→ EXERCISE: Return, exactly and in full, the lines of the records below starting at the one with "BOX-BAGASSE-(EP10)-BOXES-(EAZI-PAK)-4x50Delivered: 10 ->" and ending at the one with "Iris Agate Slices", and no other lines.

→ Before-and-after change data:
==============================

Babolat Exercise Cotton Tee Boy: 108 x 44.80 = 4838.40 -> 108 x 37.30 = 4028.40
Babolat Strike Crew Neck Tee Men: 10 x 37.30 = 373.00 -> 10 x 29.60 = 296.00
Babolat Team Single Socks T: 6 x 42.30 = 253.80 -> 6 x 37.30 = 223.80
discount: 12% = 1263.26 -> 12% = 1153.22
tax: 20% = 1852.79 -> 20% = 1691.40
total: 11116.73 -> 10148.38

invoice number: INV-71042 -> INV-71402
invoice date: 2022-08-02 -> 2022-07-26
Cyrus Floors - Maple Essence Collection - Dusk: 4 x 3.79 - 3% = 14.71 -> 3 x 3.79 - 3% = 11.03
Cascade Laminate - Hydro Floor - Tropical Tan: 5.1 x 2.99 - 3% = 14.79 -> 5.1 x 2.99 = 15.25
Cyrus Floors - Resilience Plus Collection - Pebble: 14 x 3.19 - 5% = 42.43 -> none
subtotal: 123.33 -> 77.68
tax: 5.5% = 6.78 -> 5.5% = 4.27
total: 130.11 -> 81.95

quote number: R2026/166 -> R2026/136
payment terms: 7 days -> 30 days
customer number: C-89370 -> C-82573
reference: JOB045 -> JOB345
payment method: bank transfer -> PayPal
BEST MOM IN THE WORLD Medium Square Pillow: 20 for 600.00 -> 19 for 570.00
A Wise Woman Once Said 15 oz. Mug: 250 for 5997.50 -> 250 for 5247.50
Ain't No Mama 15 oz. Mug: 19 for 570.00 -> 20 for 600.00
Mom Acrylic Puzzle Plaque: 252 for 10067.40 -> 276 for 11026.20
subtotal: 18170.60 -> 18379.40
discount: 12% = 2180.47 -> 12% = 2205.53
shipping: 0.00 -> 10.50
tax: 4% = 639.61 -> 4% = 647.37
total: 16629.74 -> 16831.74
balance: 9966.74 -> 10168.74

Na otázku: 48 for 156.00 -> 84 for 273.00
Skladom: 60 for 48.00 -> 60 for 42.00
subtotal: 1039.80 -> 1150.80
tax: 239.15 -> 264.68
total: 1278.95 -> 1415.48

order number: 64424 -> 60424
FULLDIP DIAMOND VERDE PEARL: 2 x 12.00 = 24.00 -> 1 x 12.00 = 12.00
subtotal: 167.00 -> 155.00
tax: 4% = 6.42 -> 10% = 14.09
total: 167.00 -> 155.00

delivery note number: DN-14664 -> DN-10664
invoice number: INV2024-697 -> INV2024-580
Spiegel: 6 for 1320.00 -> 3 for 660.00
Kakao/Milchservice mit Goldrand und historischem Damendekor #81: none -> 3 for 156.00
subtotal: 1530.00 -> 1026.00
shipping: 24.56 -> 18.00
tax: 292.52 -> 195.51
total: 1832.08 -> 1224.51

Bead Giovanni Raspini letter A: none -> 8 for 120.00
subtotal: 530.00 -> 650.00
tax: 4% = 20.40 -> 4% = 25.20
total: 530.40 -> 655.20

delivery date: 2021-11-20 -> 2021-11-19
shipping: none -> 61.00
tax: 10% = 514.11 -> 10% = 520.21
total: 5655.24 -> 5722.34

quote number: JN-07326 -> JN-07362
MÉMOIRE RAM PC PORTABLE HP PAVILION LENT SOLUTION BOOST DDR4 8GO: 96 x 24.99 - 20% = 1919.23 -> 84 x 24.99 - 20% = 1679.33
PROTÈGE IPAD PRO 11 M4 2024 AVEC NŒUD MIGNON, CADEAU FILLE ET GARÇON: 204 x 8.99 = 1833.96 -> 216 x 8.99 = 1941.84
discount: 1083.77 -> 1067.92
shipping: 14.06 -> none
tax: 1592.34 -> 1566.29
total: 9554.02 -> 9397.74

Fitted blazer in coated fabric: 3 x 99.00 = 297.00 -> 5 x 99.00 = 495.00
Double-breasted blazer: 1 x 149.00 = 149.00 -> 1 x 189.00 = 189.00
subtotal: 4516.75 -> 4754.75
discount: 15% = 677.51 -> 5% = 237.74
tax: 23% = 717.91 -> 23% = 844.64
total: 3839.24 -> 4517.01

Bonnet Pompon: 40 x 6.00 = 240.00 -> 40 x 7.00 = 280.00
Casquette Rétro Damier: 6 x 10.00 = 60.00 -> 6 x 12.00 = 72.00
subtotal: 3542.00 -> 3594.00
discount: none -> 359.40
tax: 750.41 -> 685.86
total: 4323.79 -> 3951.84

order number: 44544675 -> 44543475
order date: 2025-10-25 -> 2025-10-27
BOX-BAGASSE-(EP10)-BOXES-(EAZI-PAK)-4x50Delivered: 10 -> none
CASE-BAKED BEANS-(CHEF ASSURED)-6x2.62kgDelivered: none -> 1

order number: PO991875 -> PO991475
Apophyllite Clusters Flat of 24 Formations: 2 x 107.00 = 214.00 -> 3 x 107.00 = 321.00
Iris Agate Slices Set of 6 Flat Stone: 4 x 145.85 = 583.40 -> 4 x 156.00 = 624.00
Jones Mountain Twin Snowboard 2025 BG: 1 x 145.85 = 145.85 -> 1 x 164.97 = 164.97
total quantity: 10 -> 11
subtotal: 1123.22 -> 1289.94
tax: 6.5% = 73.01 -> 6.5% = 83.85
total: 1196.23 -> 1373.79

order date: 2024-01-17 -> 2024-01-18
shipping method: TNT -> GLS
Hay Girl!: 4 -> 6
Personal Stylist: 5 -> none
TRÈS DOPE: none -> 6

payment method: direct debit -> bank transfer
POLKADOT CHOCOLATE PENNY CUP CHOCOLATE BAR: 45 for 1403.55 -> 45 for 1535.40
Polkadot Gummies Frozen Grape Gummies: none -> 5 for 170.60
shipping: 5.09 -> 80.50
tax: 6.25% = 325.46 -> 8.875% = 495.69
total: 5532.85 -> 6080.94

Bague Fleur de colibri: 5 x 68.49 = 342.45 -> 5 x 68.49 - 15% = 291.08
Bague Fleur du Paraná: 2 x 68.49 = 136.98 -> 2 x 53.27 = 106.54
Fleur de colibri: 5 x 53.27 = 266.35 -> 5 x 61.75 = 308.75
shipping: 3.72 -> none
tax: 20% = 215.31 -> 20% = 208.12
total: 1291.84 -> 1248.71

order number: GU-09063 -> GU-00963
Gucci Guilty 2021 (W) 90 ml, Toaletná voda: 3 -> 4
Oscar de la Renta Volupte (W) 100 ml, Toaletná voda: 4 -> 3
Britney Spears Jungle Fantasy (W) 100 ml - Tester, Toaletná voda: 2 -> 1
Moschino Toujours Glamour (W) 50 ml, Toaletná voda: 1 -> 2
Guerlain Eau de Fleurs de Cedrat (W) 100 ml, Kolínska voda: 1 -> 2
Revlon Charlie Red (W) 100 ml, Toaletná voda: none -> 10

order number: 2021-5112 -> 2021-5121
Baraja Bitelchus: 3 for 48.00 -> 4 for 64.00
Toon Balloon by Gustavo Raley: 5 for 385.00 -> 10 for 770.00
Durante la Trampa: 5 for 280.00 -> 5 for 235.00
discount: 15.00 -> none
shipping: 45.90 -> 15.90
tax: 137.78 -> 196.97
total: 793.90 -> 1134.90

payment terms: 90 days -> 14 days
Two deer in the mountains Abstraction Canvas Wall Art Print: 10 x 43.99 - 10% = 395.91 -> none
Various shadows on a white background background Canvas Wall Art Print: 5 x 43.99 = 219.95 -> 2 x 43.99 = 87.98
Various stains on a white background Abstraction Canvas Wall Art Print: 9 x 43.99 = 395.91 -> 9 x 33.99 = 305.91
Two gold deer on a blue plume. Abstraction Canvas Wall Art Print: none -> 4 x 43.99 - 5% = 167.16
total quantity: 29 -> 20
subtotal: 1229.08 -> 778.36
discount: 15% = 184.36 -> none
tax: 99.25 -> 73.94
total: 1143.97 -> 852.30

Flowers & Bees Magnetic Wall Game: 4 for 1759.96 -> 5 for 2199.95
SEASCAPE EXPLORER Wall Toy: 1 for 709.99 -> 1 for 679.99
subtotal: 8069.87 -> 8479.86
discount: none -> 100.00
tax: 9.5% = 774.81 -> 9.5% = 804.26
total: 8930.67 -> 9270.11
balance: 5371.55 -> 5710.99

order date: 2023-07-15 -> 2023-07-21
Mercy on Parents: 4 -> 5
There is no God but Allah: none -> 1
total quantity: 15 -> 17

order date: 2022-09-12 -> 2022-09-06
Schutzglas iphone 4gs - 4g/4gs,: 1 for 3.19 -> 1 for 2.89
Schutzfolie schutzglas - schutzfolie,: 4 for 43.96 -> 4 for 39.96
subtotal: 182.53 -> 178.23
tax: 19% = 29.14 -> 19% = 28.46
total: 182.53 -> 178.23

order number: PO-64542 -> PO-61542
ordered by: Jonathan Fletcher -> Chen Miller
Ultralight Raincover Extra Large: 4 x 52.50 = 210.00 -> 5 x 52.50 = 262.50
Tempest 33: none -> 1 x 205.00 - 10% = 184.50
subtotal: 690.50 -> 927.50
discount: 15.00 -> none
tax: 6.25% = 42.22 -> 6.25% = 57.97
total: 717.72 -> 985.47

==============================

→ ANSWER TO THIS EXERCISE:
BOX-BAGASSE-(EP10)-BOXES-(EAZI-PAK)-4x50Delivered: 10 -> none
CASE-BAKED BEANS-(CHEF ASSURED)-6x2.62kgDelivered: none -> 1

order number: PO991875 -> PO991475
Apophyllite Clusters Flat of 24 Formations: 2 x 107.00 = 214.00 -> 3 x 107.00 = 321.00
Iris Agate Slices Set of 6 Flat Stone: 4 x 145.85 = 583.40 -> 4 x 156.00 = 624.00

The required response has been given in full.